Coronavirus in LA County: What to Know

What to Know

  • There were 20 confirmed coronavirus cases in LA County as of Tuesday morning
  • One case might be the first patient with no known history of travel to an outbreak region
  • On Friday, two cases were announced in Los Angeles County, including a second passenger-medical screener at LAX

The total number of coronavirus cases in Los Angeles County increased to 20 with one new patient announced Tuesday.

The most recent case involved a man who had returned from a trip to Iran to LAX.

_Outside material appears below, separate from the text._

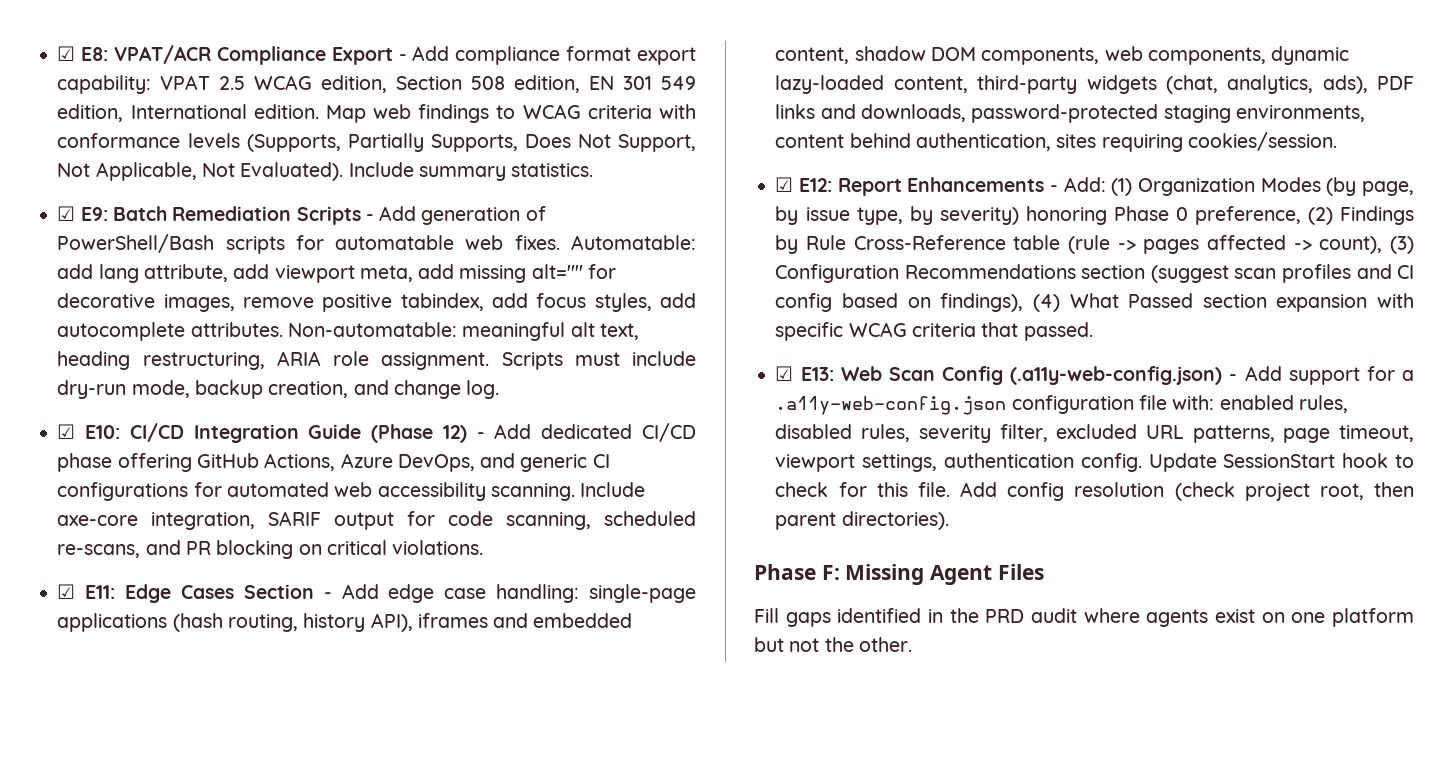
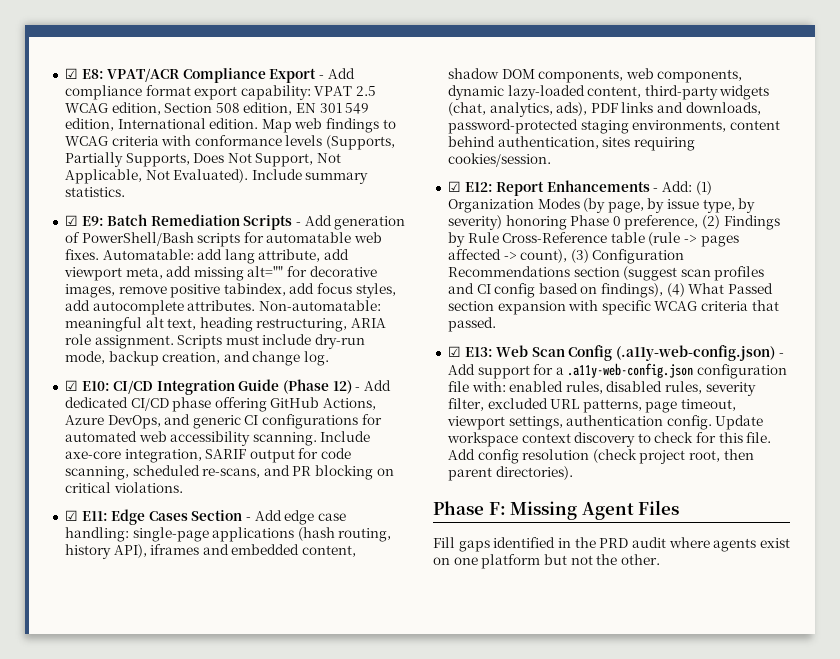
- Update SessionStart hook to check for this file.
+ Update workspace context discovery to check for this file.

One of two cases announced Monday might be the county’s first community transmission, meaning that person has no known travel history to an outbreak region. The other patients announced Monday — including three in Long Beach — have histories of travel to outbreak areas.

LA County Case Breakdown

  • Eight people in a travel group to Italy
  • Two contract employees who were conducting coronavirus medical screenings of arriving passengers at Los Angeles International Airport
  • Two relatives of a person who lives outside the county and was also confirmed with the virus
  • A traveler from the area of Wuhan, China, the epicenter of the coronavirus outbreak. That person, the county’s first, has since recovered
  • An American Israel Public Affairs Committee (AIPAC) traveler
  • A patient who traveled to Japan
  • A patient with no known history of travel to outbreak regions, possibly LA County’s first case of community transmission
  • Three people in Long Beach with histories of travel to outbreak areas. One was hospitalized in stable condition and the others are at home in isolation. Two went on a cruise on the Nile River in Egypt, and the other person had traveled to an area in Northern California where community transmission has been reported.
  • A resident who returned from Iran via LAX

All of the county’s cases until the one announced Monday have been traced to an exposure source.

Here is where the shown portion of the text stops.